Topiramate primarily is excreted through the kidney, and its action in the renal tubules can lead to metabolic acidosis or nephrolithiasis.⁸ Relative contraindications include acute or chronic kidney disease, including kidney stones. Consider slower titration and a 50% reduction in dosing if creatinine clearance is <70 mL/min. Obtain renal function tests before starting topiramate and consider monitoring serum bicarbonate for metabolic acidosis (we test at 3 and 6 months, then every 6 months). Because of teratogenic effects of topiramate (eg, cleft lip and palate), rule out pregnancy in all women of childbearing age.

Baclofen is a GABA_b receptor agonist that is FDA approved for treating spasticity. Because GABA transmission is down-regulated in chronic AUD, it is a commonly targeted neurotransmitter when developing medications for AUD. GABA_a receptors are fast-acting inhibitory ion channels, and its agonists (eg, benzodiazepines) have a significant abuse and cross-addiction liability. GABA_b receptors, however, are slow-acting through a complex cascade of intracellular signals, and therefore GABA_bagonists such as baclofen have been studied for treating addiction.
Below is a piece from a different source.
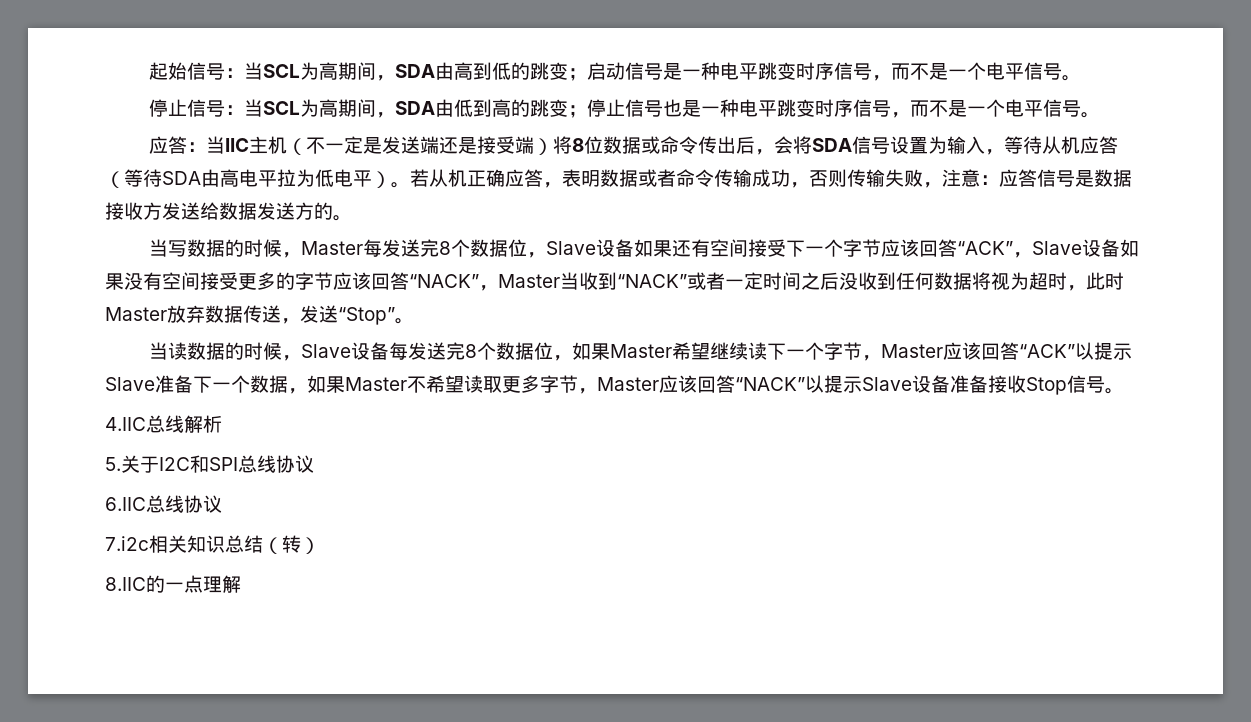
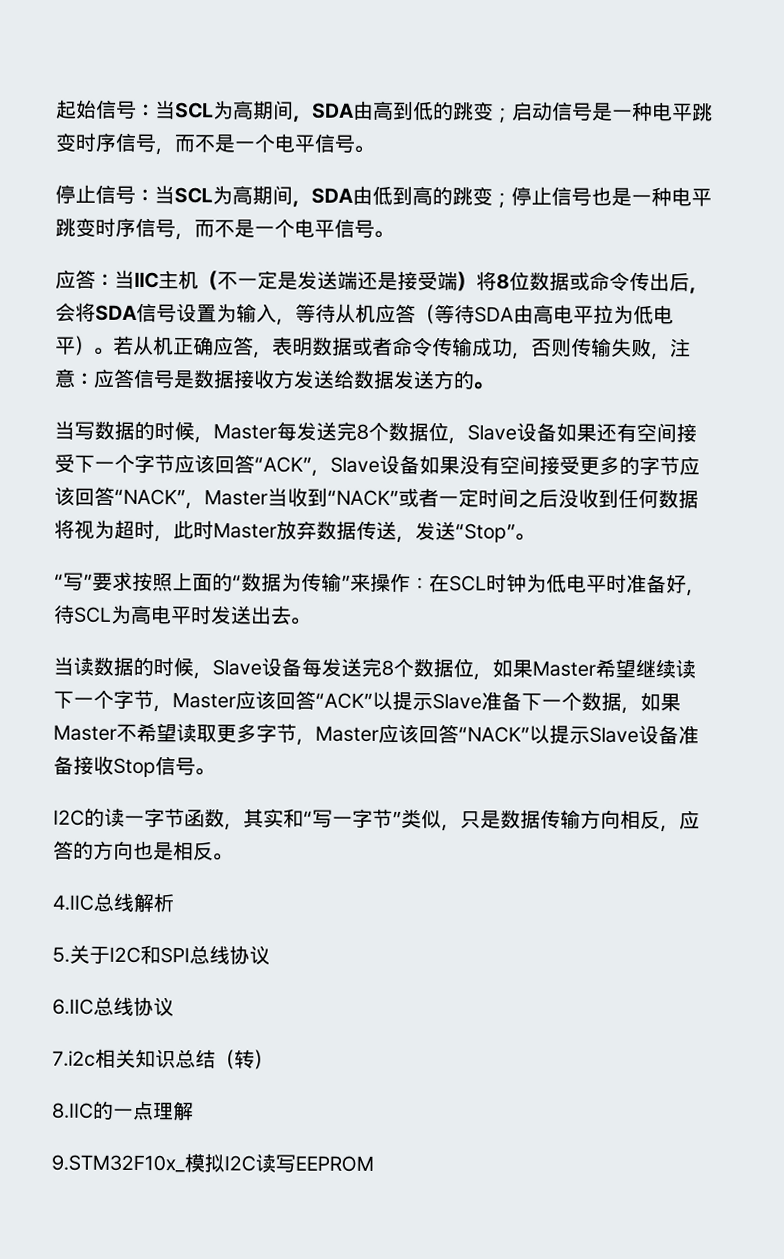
(414, 321) none -> [54,571,706,597] [54,604,311,625] // “写”要求按照上面的“数据为传输”来操作：在SCL时钟为低电平时准备好，待SCL为高电平时发送出去。
(1124, 391) none -> [53,807,700,833] [53,840,233,861] // I2C的读一字节函数，其实和“写一字节”类似，只是数据传输方向相反，应答的方向也是相反。
(241, 584) none -> [51,1153,374,1173] // 9.STM32F10x_模拟I2C读写EEPROM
In a randomized double-blind, placebo-controlled trial (N = 39), baclofen was superior to placebo in suppressing obsessive aspects of cravings and decreasing state anxiety.¹¹ Baclofen, 10 mg 3 times daily, in another randomized double-blind, placebo-controlled trial (n = 42) reduced the number of drinks per day by 53% vs placebo; 20 mg 3 times a day resulted in a 68% reduction in drinks per day vs placebo.¹² However, a placebo-controlled RCT (n = 80) reported that baclofen, 10 mg 3 times daily, was not superior to placebo for primary outcomes related to alcohol consumption, although it did significantly decrease cravings and anxiety among persons with AUD.¹³ Evidence suggests that baclofen might be effective for promoting abstinence, reducing the risk of relapse, and alleviating cravings and anxiety in persons with AUD, although further investigation is needed.